━━━━━ MATERIAL SHOWN ━━━━━

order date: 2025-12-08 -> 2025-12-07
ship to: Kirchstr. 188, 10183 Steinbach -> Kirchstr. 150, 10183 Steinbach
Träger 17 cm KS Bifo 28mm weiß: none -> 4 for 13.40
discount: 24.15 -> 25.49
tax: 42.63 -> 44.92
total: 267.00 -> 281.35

━━━━━

● WORK INSTRUCTIONS: Produce an exact copy of all the records.

● RESULT BELOW:
order date: 2025-12-08 -> 2025-12-07
ship to: Kirchstr. 188, 10183 Steinbach -> Kirchstr. 150, 10183 Steinbach
Träger 17 cm KS Bifo 28mm weiß: none -> 4 for 13.40
discount: 24.15 -> 25.49
tax: 42.63 -> 44.92
total: 267.00 -> 281.35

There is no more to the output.